At the same time, Walsh has his moments and he has a point with people who reject going to church for just any reason. He writes, “Call me crazy but something tells me it isn’t a sincere desire to draw closer to God that explains our decision to sleep in or sunbathe rather than attend service.”
Well for one, we can’t force that with church attendance. And I’m sure that’s more typical of people who are less passionate about their faith, but again, what is he advocating for exactly? Does he just want to see more butts in the seats just for the heck of it, or does he want more people around him who are passionate about God and who will help him take his own faith to the next level? I don’t think we’re looking to drive just anyone into the church. I am looking for world changers like God was when he pared down Gideon’s army from 30,000 to 300 mighty men based on the way they drank their water. (Judges 7). Jesus changed the world with 12 men. We don’t need more warm bodies, we need people who are on fire for God and that’s something God does no matter where you are. It’s not something we can mandate or can we assume it will come only with attendance. Jesus said, I would rather you be stone cold than be lukewarm. And let me tell you, there’s a lot of lukewarm people out there -even in the church. Jesus said, “I know your deeds, that you are neither cold nor hot. I wish you were either one or the other!

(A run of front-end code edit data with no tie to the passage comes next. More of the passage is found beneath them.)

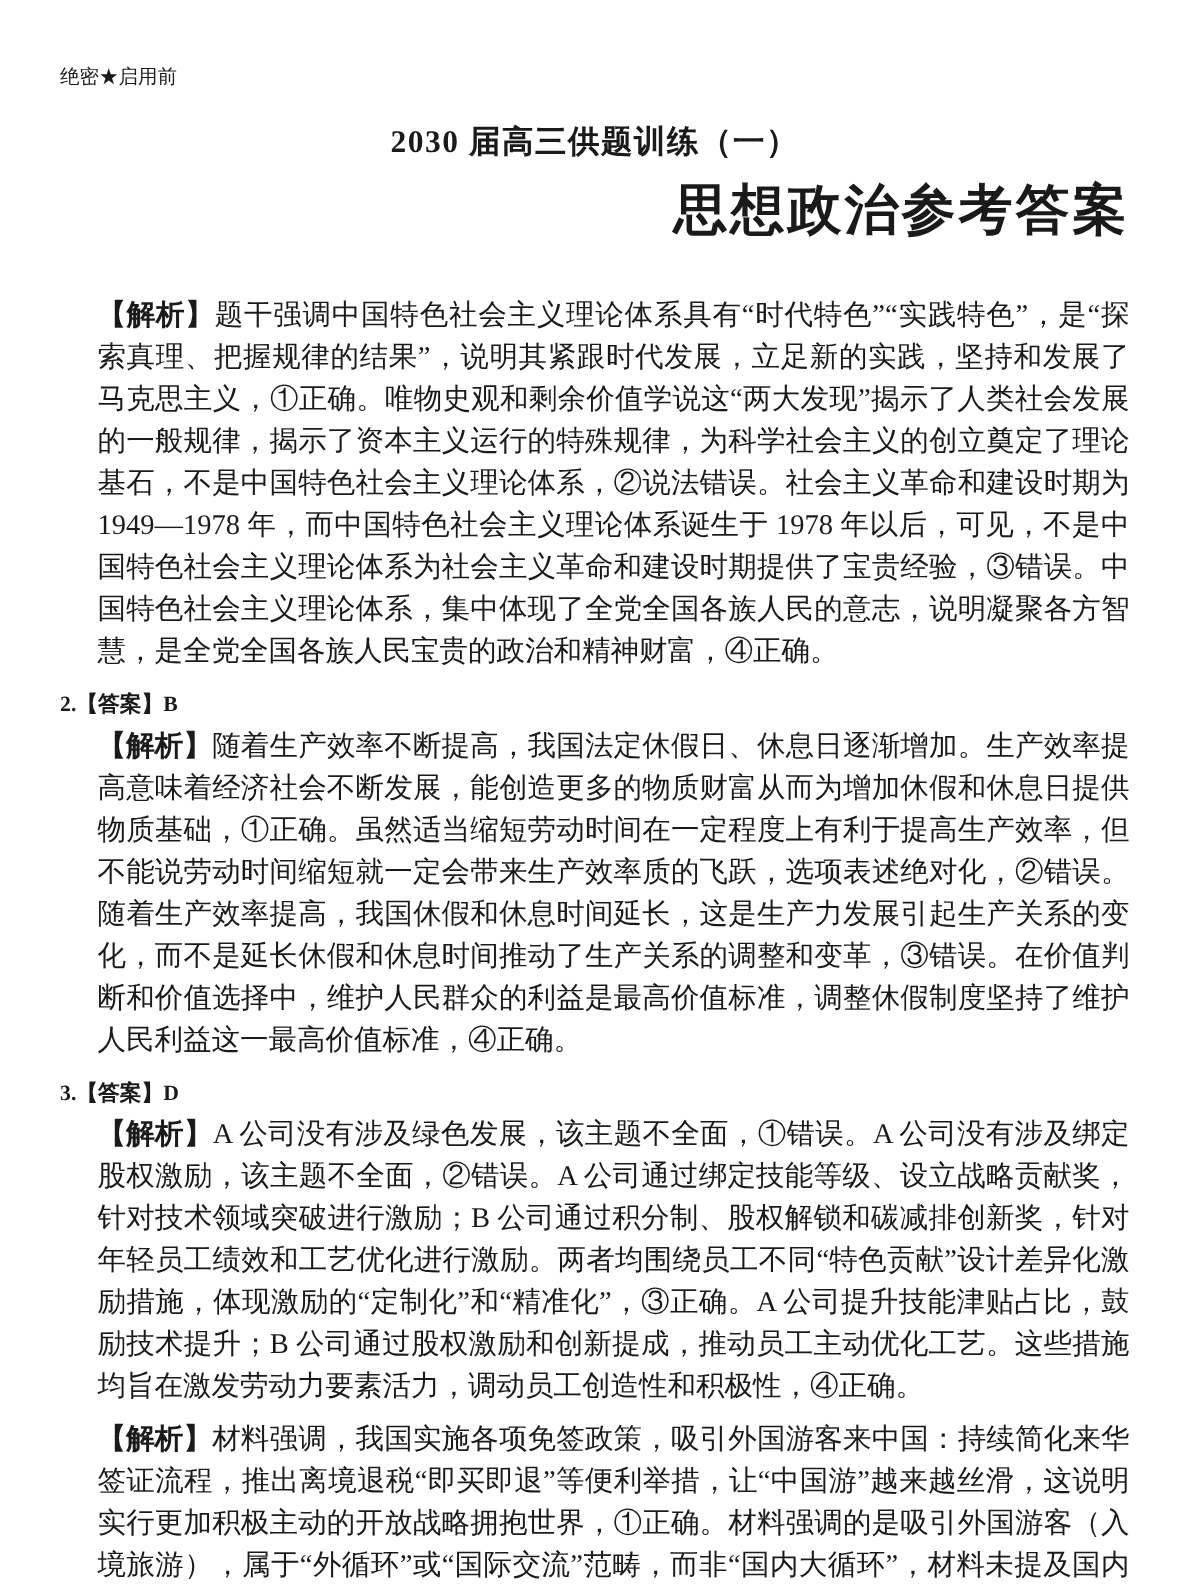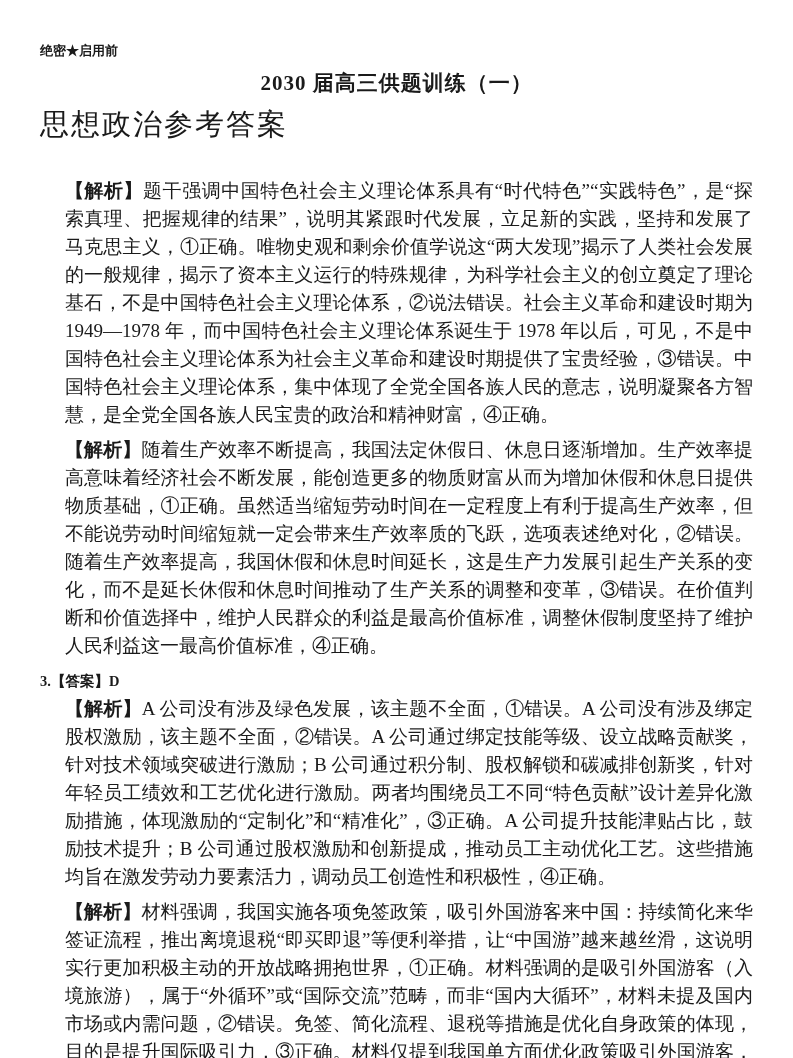"绝密★启用前" .classification { font-weight: bold -> normal; margin-bottom: 9px -> 20px }
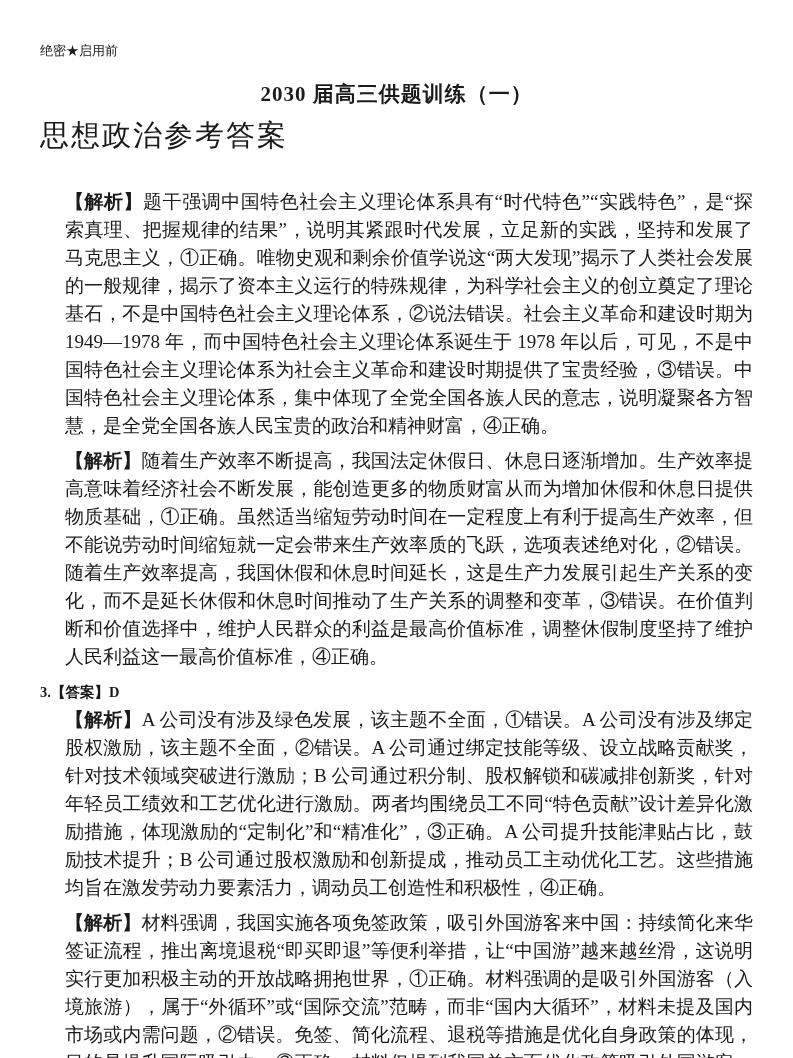"思想政治参考答案" .subtitle { font-size: 29px -> 36px; font-weight: normal -> bold; text-align: left -> right }
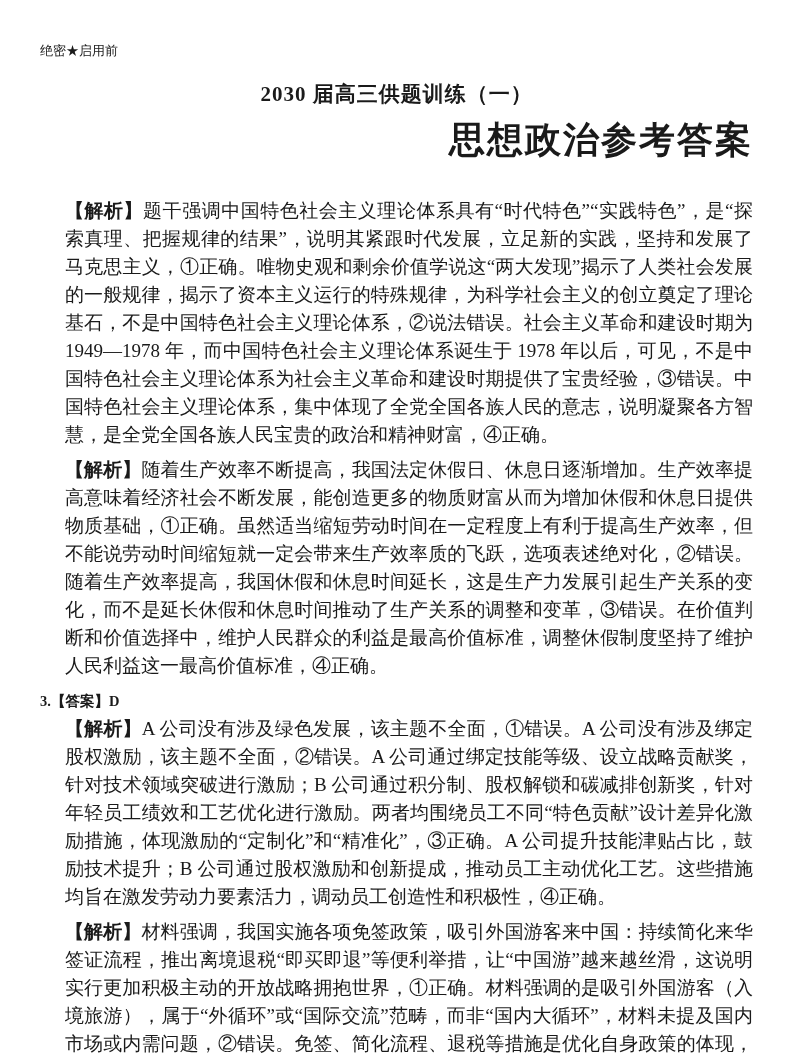"2.【答案】B" div.answer-line { html: none -> <div><span>2.</span><span>【答案】</span><span>B</span></div> }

So, because you are lukewarm–neither hot nor cold–I am about to spit you out of my mouth.” Wow, “spit you out of my mouth?” That’s pretty harsh. In other words, it is better to be cold than to be lukewarm to Jesus. Think about that. It’s not about skipping church. It’s about relationship with Jesus.
So there you have it. Be hot. Be cold. Go to church. Don’t go to church. But above all else, do it for the right reasons. Do it only if you adore God, or are in sincere inquiry of Him, just like Matt Walsh said. But please, no matter what you do, don’t do it just for religious reasons. Ok?